Supervision

Supervising a data center

13/01/2025 - 3 min. de lecture

Command-line tools are powerful, highly customizable, and provide access to a considerable amount of information, manipulable with keyboard alone. They allow the user total control and access to great depth of information.

The technicians to whom the product presented here is addressed, on which I worked with Use Design in 2022, are accustomed to these command-line tools. Our objective is to increase the quality of information and improve decision-making by offering these users what the command line does not offer: A synthesis and consolidation of information, through a business prism or a technical prism.
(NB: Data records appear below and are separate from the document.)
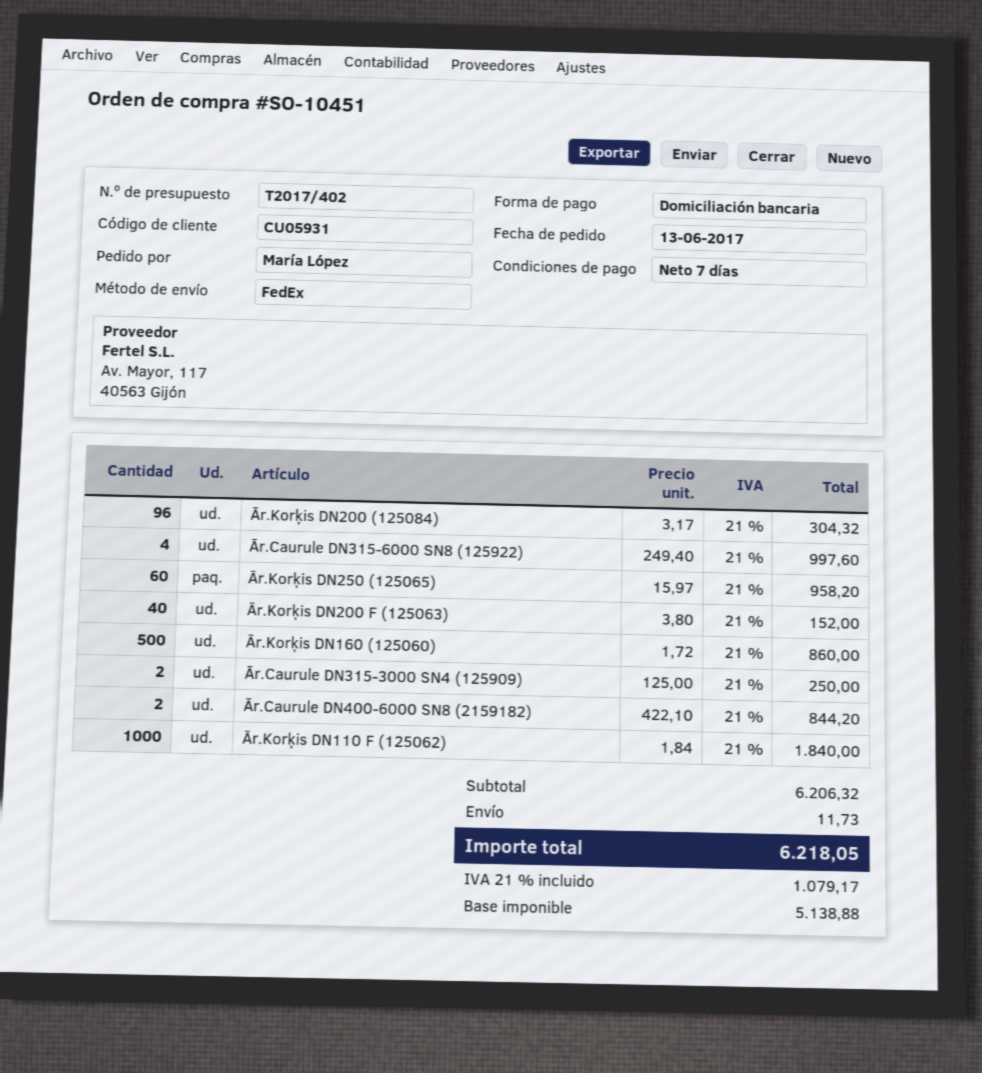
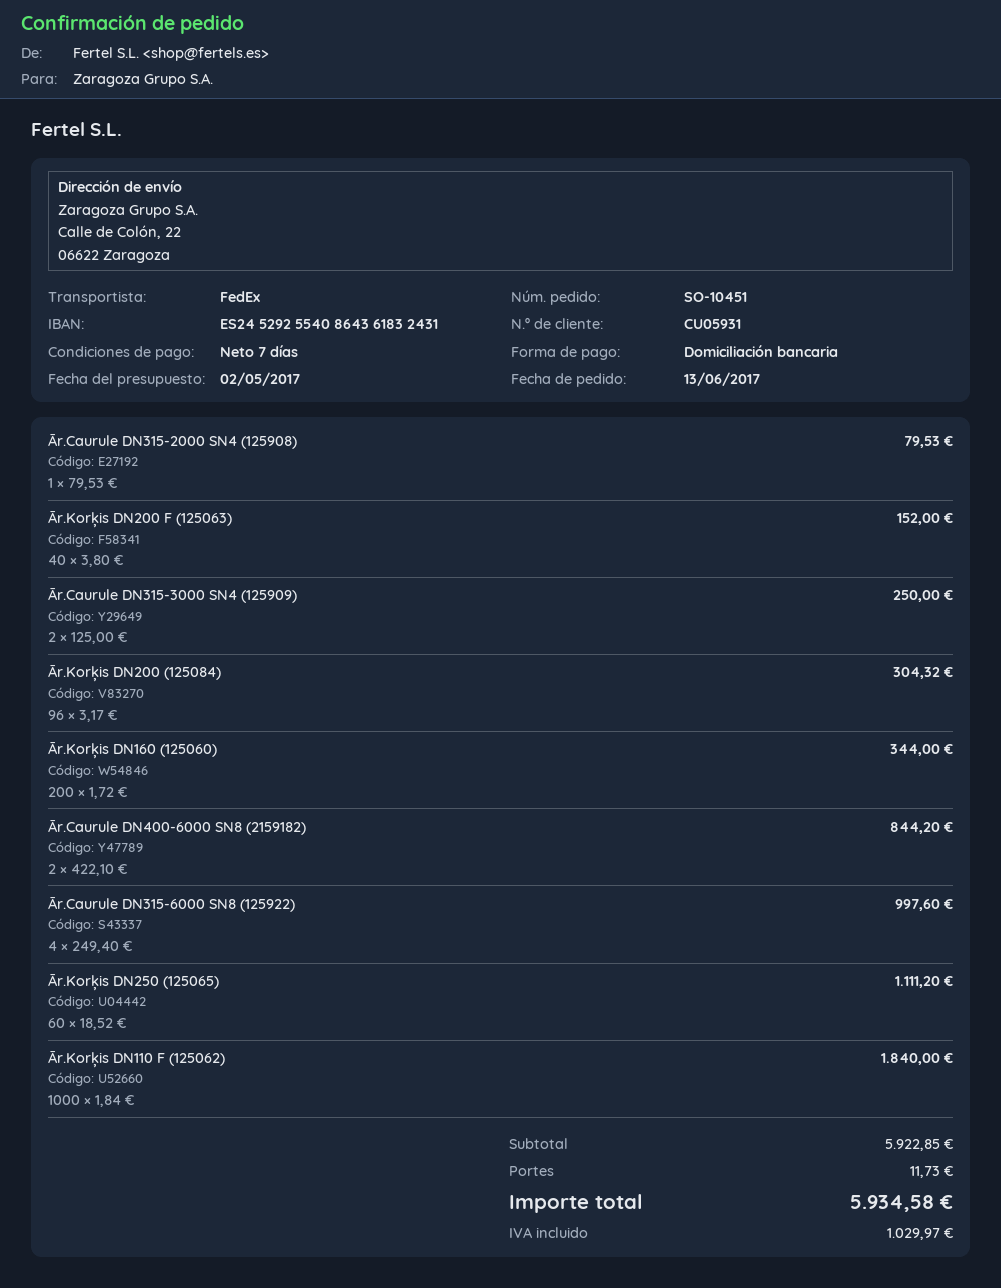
Ār.Korķis DN250 (125065): 60 x 15.97 = 958.20 -> 60 x 18.52 = 1111.20
Ār.Korķis DN160 (125060): 500 x 1.72 = 860.00 -> 200 x 1.72 = 344.00
Ār.Caurule DN315-2000 SN4 (125908): none -> 1 x 79.53 = 79.53
subtotal: 6206.32 -> 5922.85
tax: 1079.17 -> 1029.97
total: 6218.05 -> 5934.58

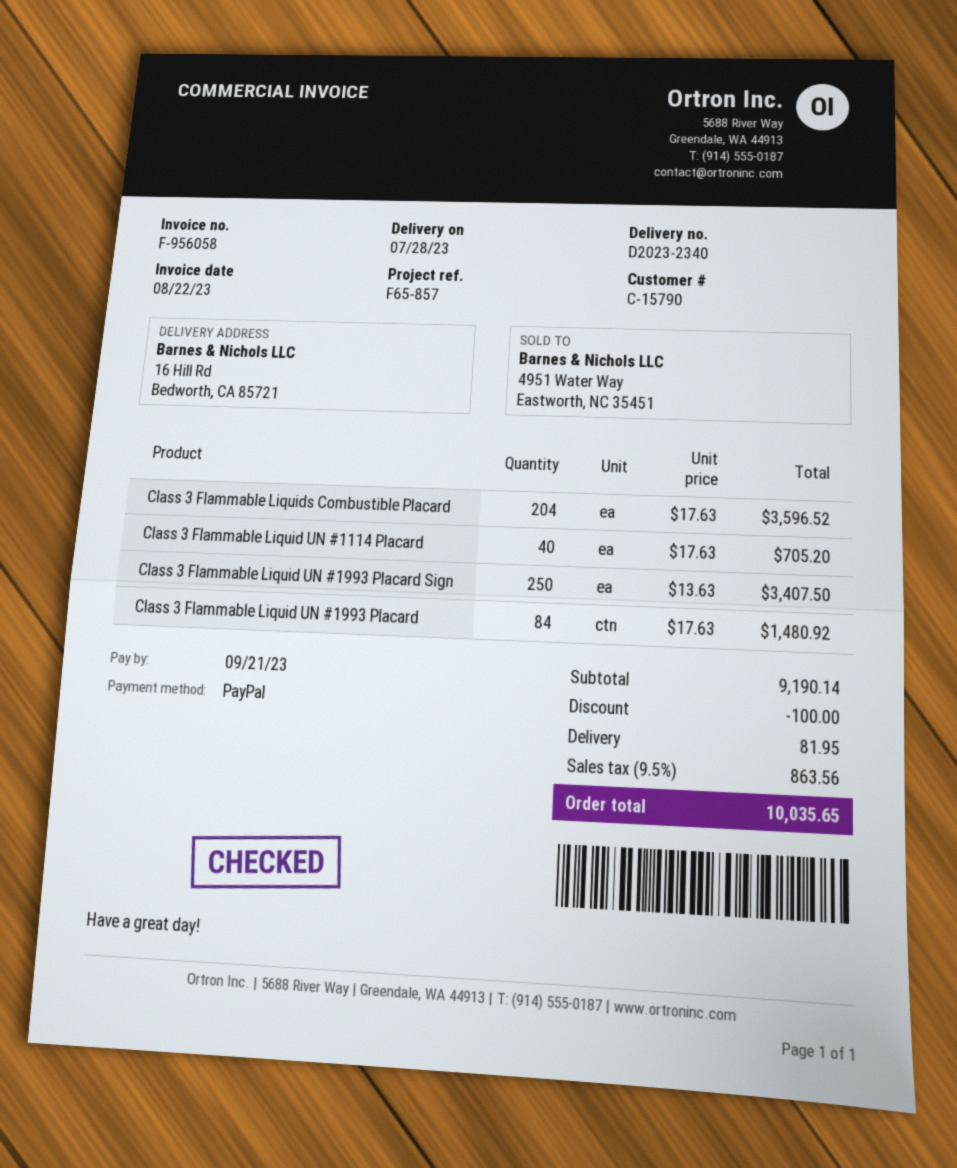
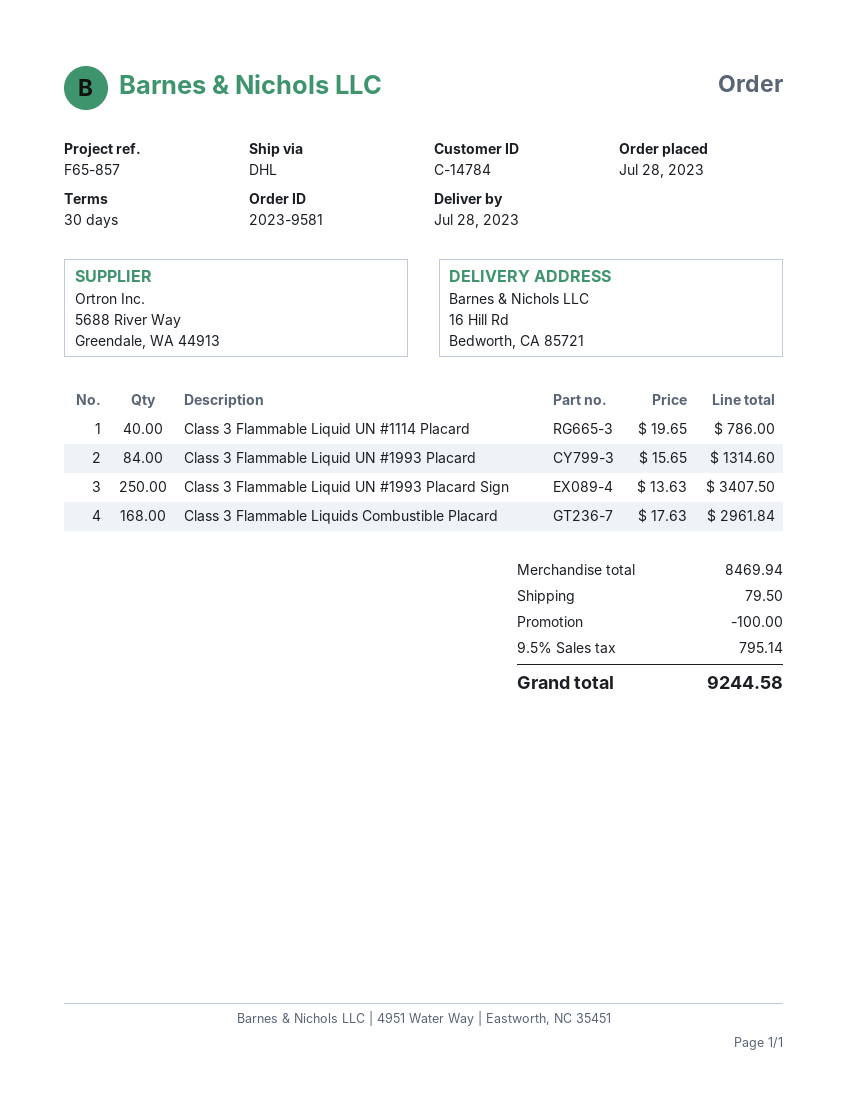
customer number: C-15790 -> C-14784
Class 3 Flammable Liquids Combustible Placard: 204 x 17.63 = 3596.52 -> 168 x 17.63 = 2961.84
Class 3 Flammable Liquid UN #1114 Placard: 40 x 17.63 = 705.20 -> 40 x 19.65 = 786.00
Class 3 Flammable Liquid UN #1993 Placard: 84 x 17.63 = 1480.92 -> 84 x 15.65 = 1314.60
subtotal: 9190.14 -> 8469.94
shipping: 81.95 -> 79.50
tax: 9.5% = 863.56 -> 9.5% = 795.14
total: 10035.65 -> 9244.58

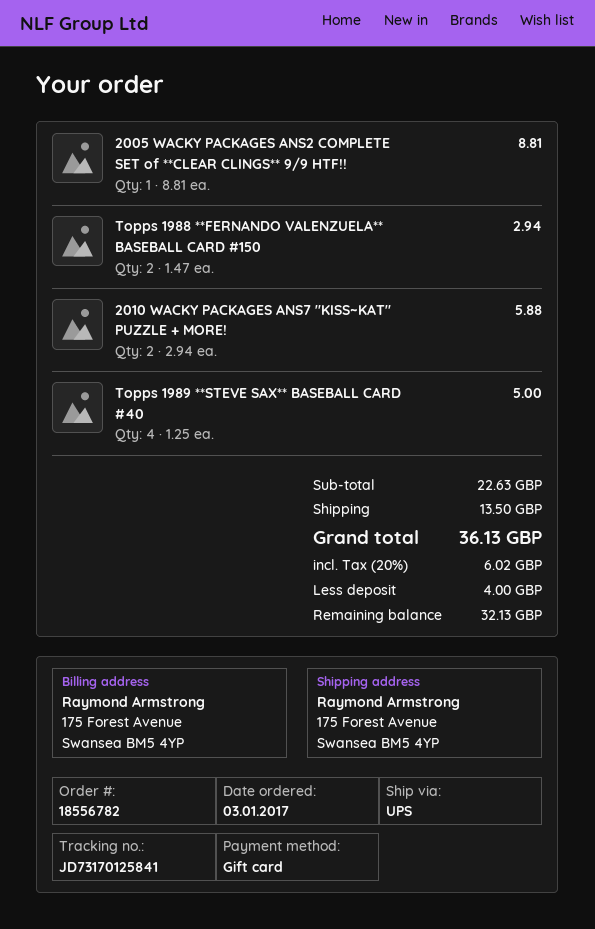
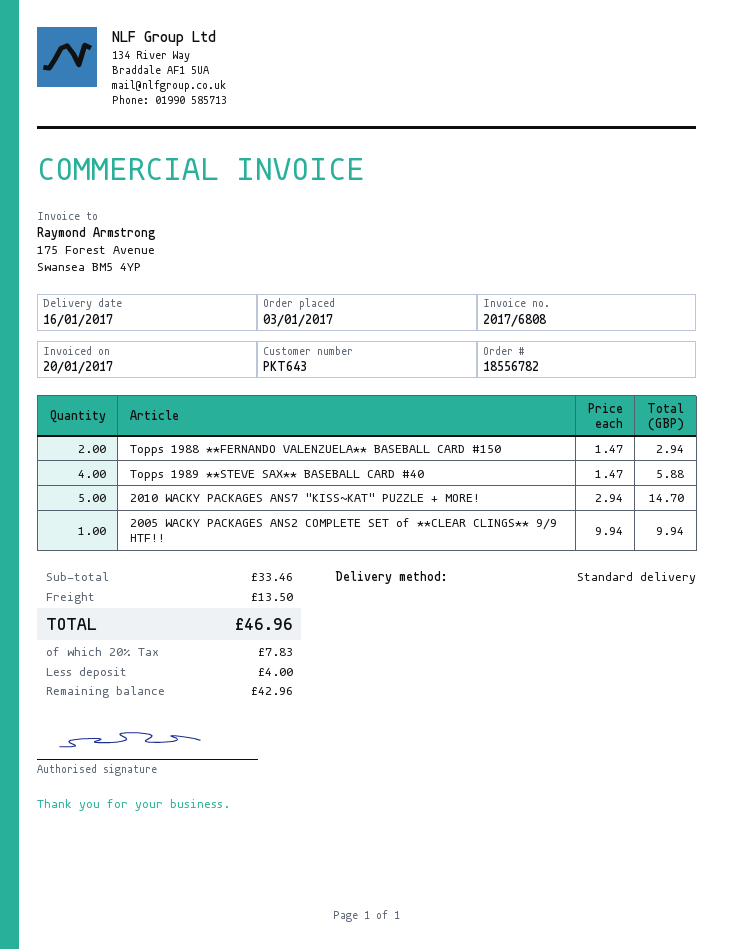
shipping method: UPS -> standard
2005 WACKY PACKAGES ANS2 COMPLETE SET of **CLEAR CLINGS** 9/9 HTF!!: 1 x 8.81 = 8.81 -> 1 x 9.94 = 9.94
2010 WACKY PACKAGES ANS7 "KISS~KAT" PUZZLE + MORE!: 2 x 2.94 = 5.88 -> 5 x 2.94 = 14.70
Topps 1989 **STEVE SAX** BASEBALL CARD #40: 4 x 1.25 = 5.00 -> 4 x 1.47 = 5.88
subtotal: 22.63 -> 33.46
tax: 20% = 6.02 -> 20% = 7.83
total: 36.13 -> 46.96
balance: 32.13 -> 42.96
The interface is used in a multi-screen configuration, with other supervision applications

Presentation

The application takes place in a device installed in airspace surveillance centers. Most of the information consulted there is provided by radars, scattered across a territory. Upon arriving in data centers, then in operational rooms, this data is processed by a large number of applications. Our objective is to provide a tool that improves the supervision of this application infrastructure.

At the heart of the existing technical infrastructure, there are therefore two main types of objects: external interfaces, which create data (radars), and applications, with different levels of replication, which allow it to be exploited. Around these objects gravitate others: data centers and operational centers, machines that allow consulting the data. Data is accessible within sessions, which are training sessions or live sessions.

We can see: the system involves physical objects (servers, radars, work rooms, connections, workstations) and virtual ones (sessions, executables). The interface will allow supervising all of these objects, of different natures, and will offer a consolidated view of this state.

Classifying and characterizing the different objects in the interface is the foundation of the intervention on user experience. A fine understanding of the data structure is essential to propose an improvement

A critical case: data flooding

Data flooding allows measuring the tool’s effectiveness in an extreme situation. In case of failure of a key application, a hardware problem, a crashing disk, a server going down, the system configuration is there to allow it to function, thanks to the replication of software and hardware objects. But when a physical object like a radar experiences a failure, it floods the system with incorrect data. The notification system must therefore allow rapid isolation of the problem.

The alert system lists all system messages. It’s a log, and the principle is the same as in server administration. A journalctl -f /var/log/apache2 traces all system messages. The interface adds this: a filter allows refining log entries by filtering by error level. First, simple messages are removed from the display. Then, secondary errors fade away: only critical entries are displayed.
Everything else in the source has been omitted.